Now, step back and look at the canvas. Flaws may not be apparent at first. You may need to set it aside for awhile and come back. When you do return, there may be an immediate urge to destroy what you have written. Imperfection, especially in emotional issues, is infuriating, but don’t despair.

Notes Are The Key

Look to your notes. What is it you were trying to say?

Oh wait, you don’t have notes?

So many writing books tell you to stay focused and blast away. The intent is good, but they do not explain why you are blasting away. The purpose is to get beyond yourself and become a servant to the story. Yet, in crafting intense prose, you need to have intent and this is where the notes come in. Redundant but true.

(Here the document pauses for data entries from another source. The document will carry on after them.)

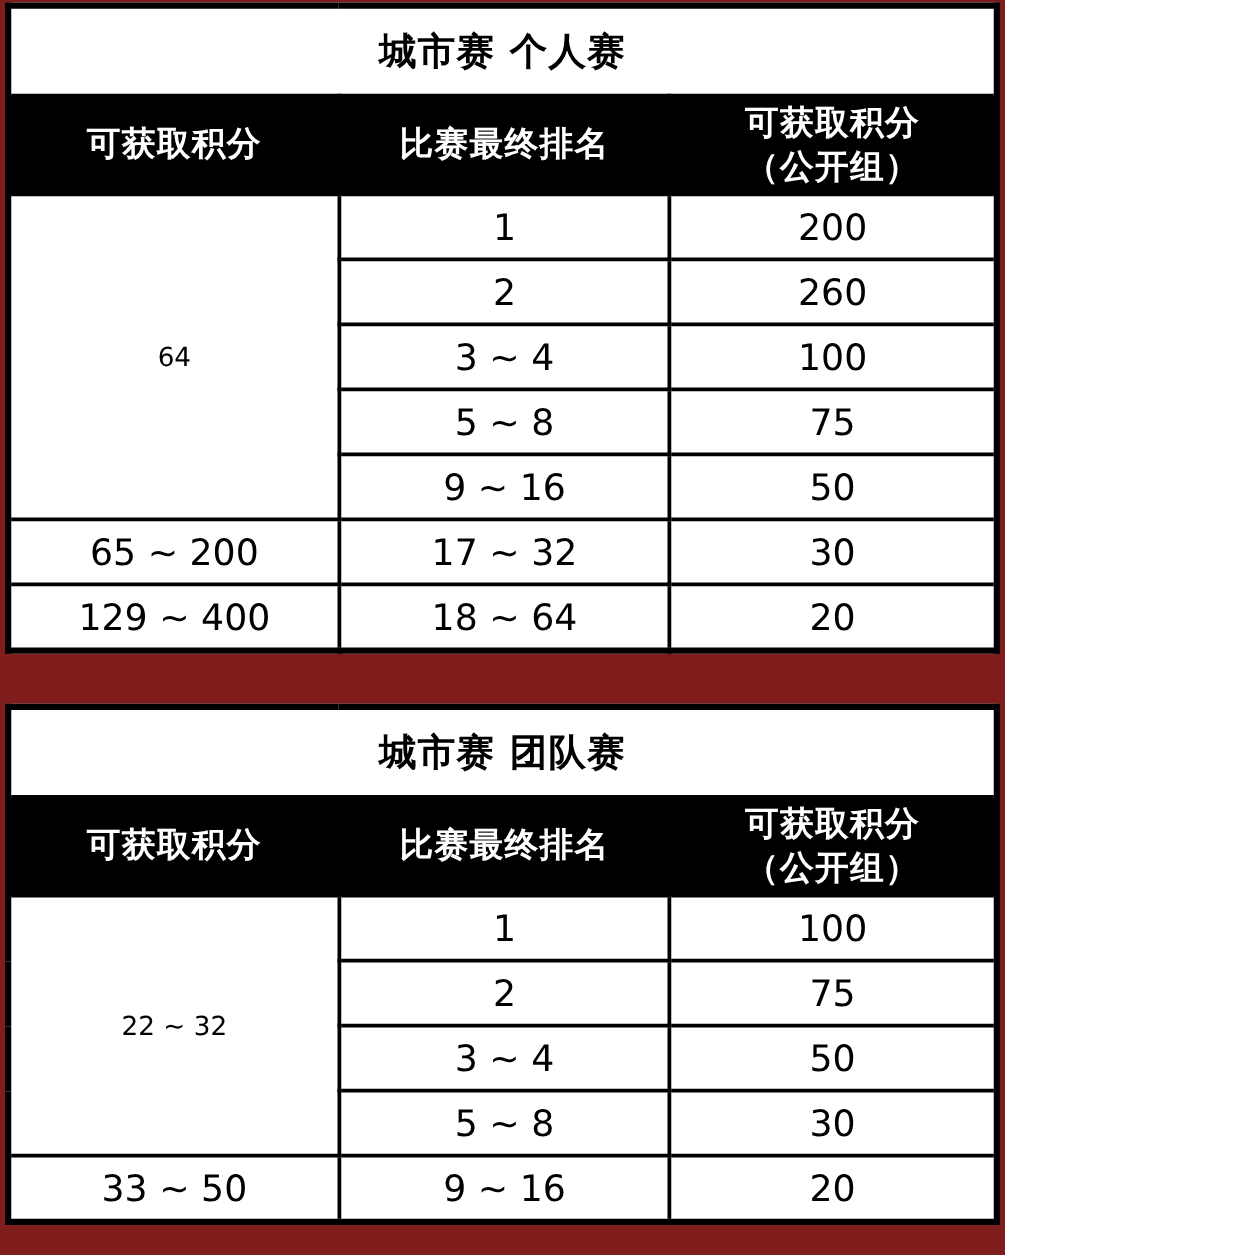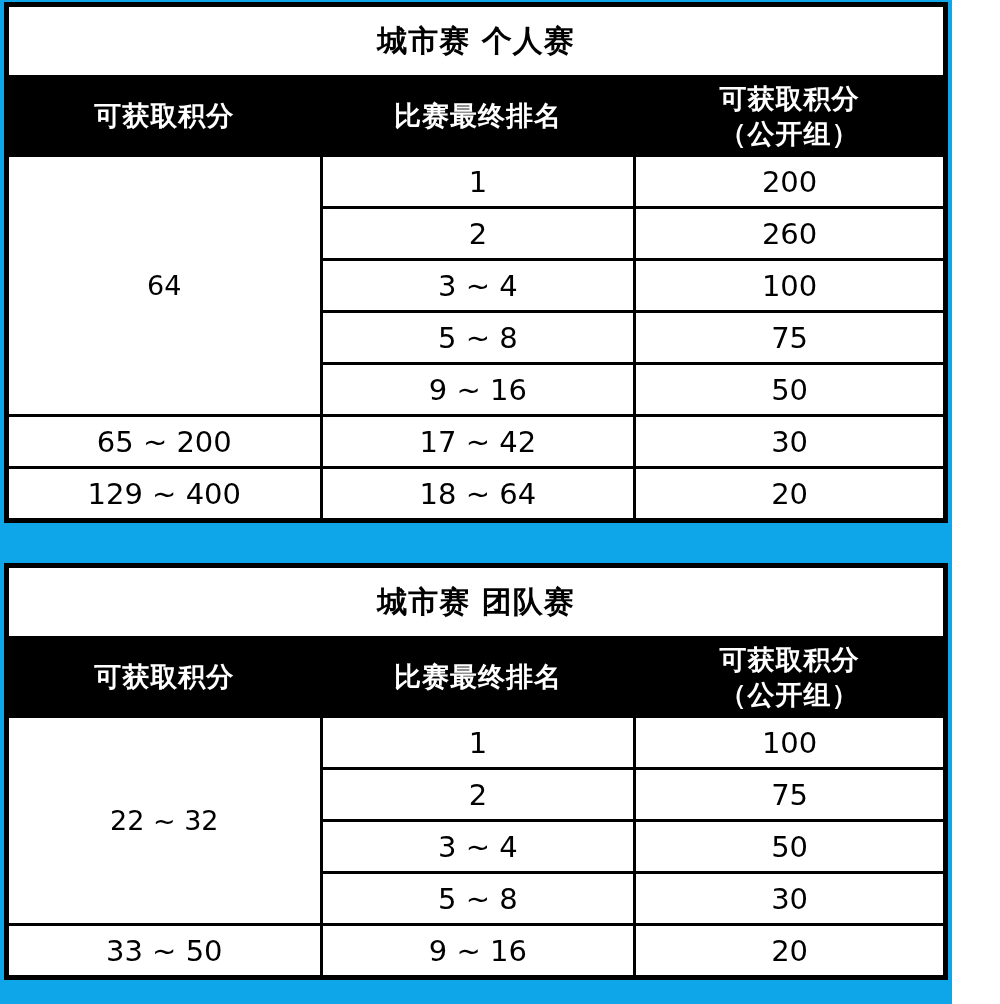--- a/index.html
+++ b/index.html
@@ -10,11 +10,11 @@
     color: #000000;
   }
   .sheet {
-    width: 952px;
+    width: 804px;
     height: 1004px;
     box-sizing: border-box;
     padding: 2px 4px;
-    background: #0ea5e9;
+    background: #7f1d1d;
   }
   table.points-table {
     width: 100%;

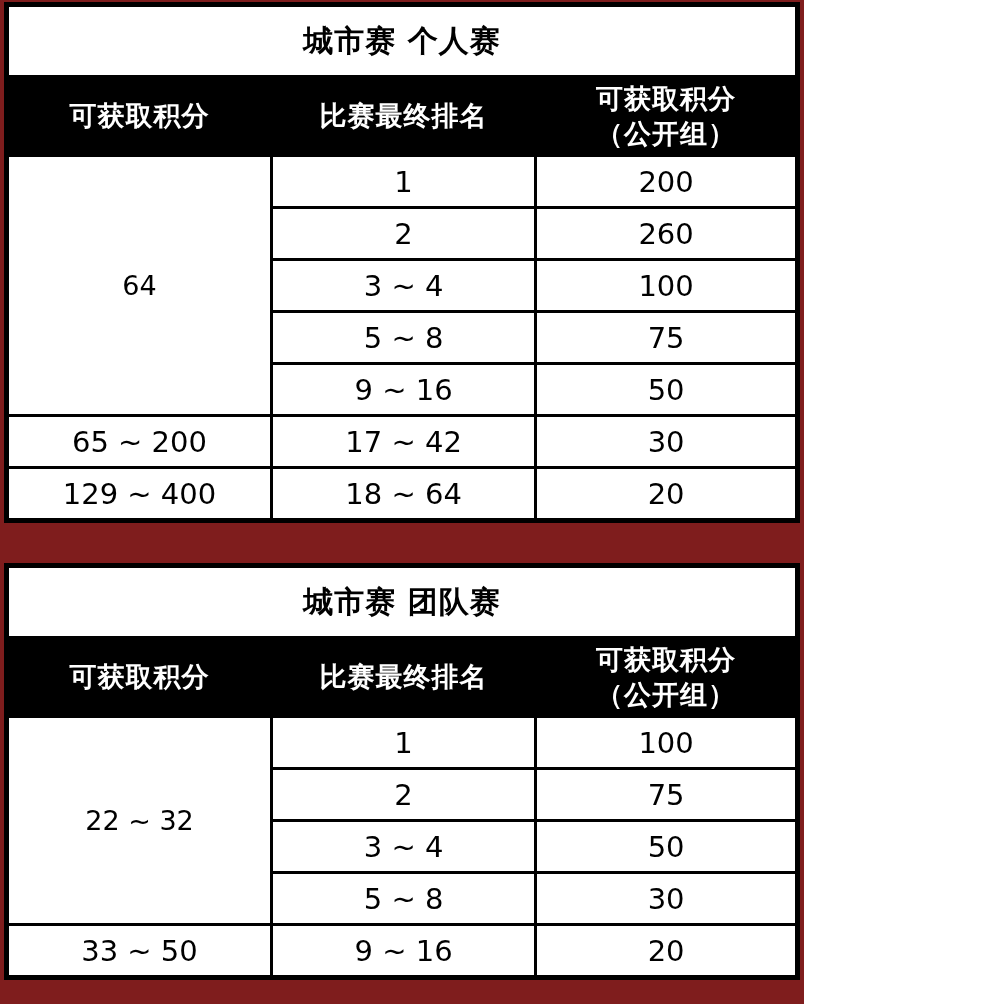--- a/index.html
+++ b/index.html
@@ -56,7 +56,7 @@
     background: #ffffff;
   }
   td.span-cell {
-    font-size: 27px;
+    font-size: 21px;
     background: #ffffff;
   }
 </style>

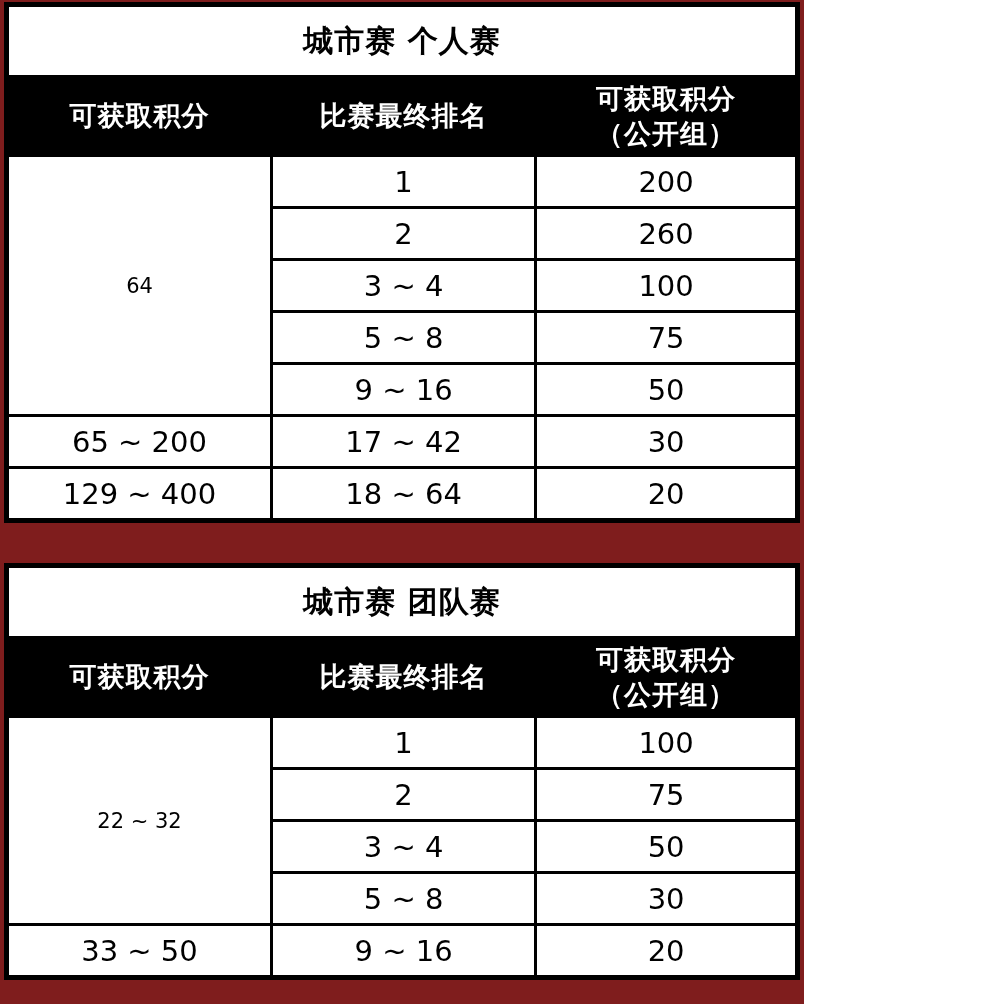--- a/index.html
+++ b/index.html
@@ -104,7 +104,7 @@
       </tr>
       <tr>
         <td class="body-cell">65 ~ 200</td>
-        <td class="body-cell">17 ~ 42</td>
+        <td class="body-cell">17 ~ 32</td>
         <td class="body-cell">30</td>
       </tr>
       <tr>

I realize that this may seem overly complicated, but when I went through my first novel rewrite 12 years ago I found myself scratching my head and wondering exactly what I had been getting on about. What seemed so clear at the time of composition was now mush and I had no guide aside from my own intuition to figure out what to do next.

When I take notes, I usually sketch them on note cards. I put the date on each card, and since I date my drafts I can match them up easily. Some writing programs (like Scrivener) give you a place to keep notes on a document. I like that too, but sometimes it just feels good to pick up the pen.

How many times should I revise?

“It Depends” is possibly the worst answer you can get to this question, although “As Many As It Takes” is a close second. I’m not sure why writing coaches can’t get more specific. Stephen King did in On Writing, and I happen to agree with him.

I find that if I go beyond two revisions, I lose the intent of the scene (notes or not). This may not happen to you, but my mind is a mess of many to many relationships and given too much room it will roam far and wide. Still, it goes back to the old saw, “If you shake it more than two times, it’s a sin.”

Keeping the Energy Local

Before you take on that second revision, ask yourself whether you’ve managed to keep the energy local. By this, I mean focus on the moment and the characters involved in the scene. It is so tempting to widen the net, to make a meaningful exchange cosmic in importance. Resist the urge.

Keep in mind that you are working to keep the material from stretching too thin. This means overworking the prose of course but also stretching it too far. It doesn’t take much to stretch an emotional scene beyond its scope. When you’ve done that you’ve lost the power.

Quick Summary

  • Use notes to give context to the process of revision.
  • Don’t revise more than two times.
  • Keep the focus and energy local.

Remember, a novel is a long journey and the power in the form is not in individual scenes but in the culmination of the whole.